Please output only the lines that run from the line containing "- Any options" through the end of the material below, exactly.
START SOURCE DATA
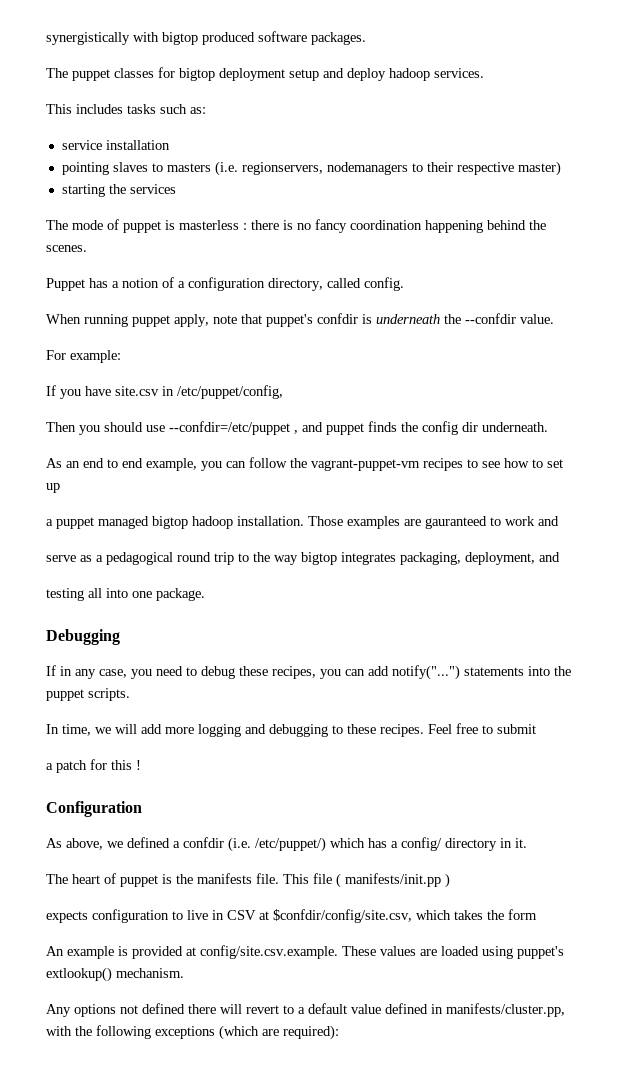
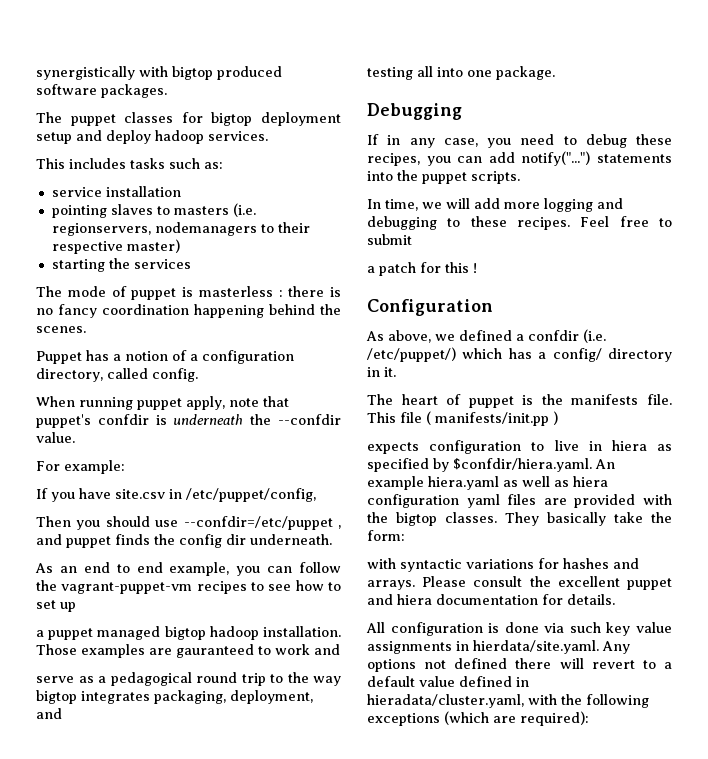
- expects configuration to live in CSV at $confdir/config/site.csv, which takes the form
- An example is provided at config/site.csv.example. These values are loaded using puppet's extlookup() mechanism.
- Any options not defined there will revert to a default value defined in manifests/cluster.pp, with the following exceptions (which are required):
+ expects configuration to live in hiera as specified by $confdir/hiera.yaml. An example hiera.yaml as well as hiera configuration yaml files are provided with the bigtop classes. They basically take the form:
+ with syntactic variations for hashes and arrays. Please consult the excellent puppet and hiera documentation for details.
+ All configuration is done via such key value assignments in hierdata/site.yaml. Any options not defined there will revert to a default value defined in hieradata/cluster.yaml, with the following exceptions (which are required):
END SOURCE DATA
- RESPONSE TO THIS EXERCISE -
- Any options not defined there will revert to a default value defined in manifests/cluster.pp, with the following exceptions (which are required):
+ expects configuration to live in hiera as specified by $confdir/hiera.yaml. An example hiera.yaml as well as hiera configuration yaml files are provided with the bigtop classes. They basically take the form:
+ with syntactic variations for hashes and arrays. Please consult the excellent puppet and hiera documentation for details.
+ All configuration is done via such key value assignments in hierdata/site.yaml. Any options not defined there will revert to a default value defined in hieradata/cluster.yaml, with the following exceptions (which are required):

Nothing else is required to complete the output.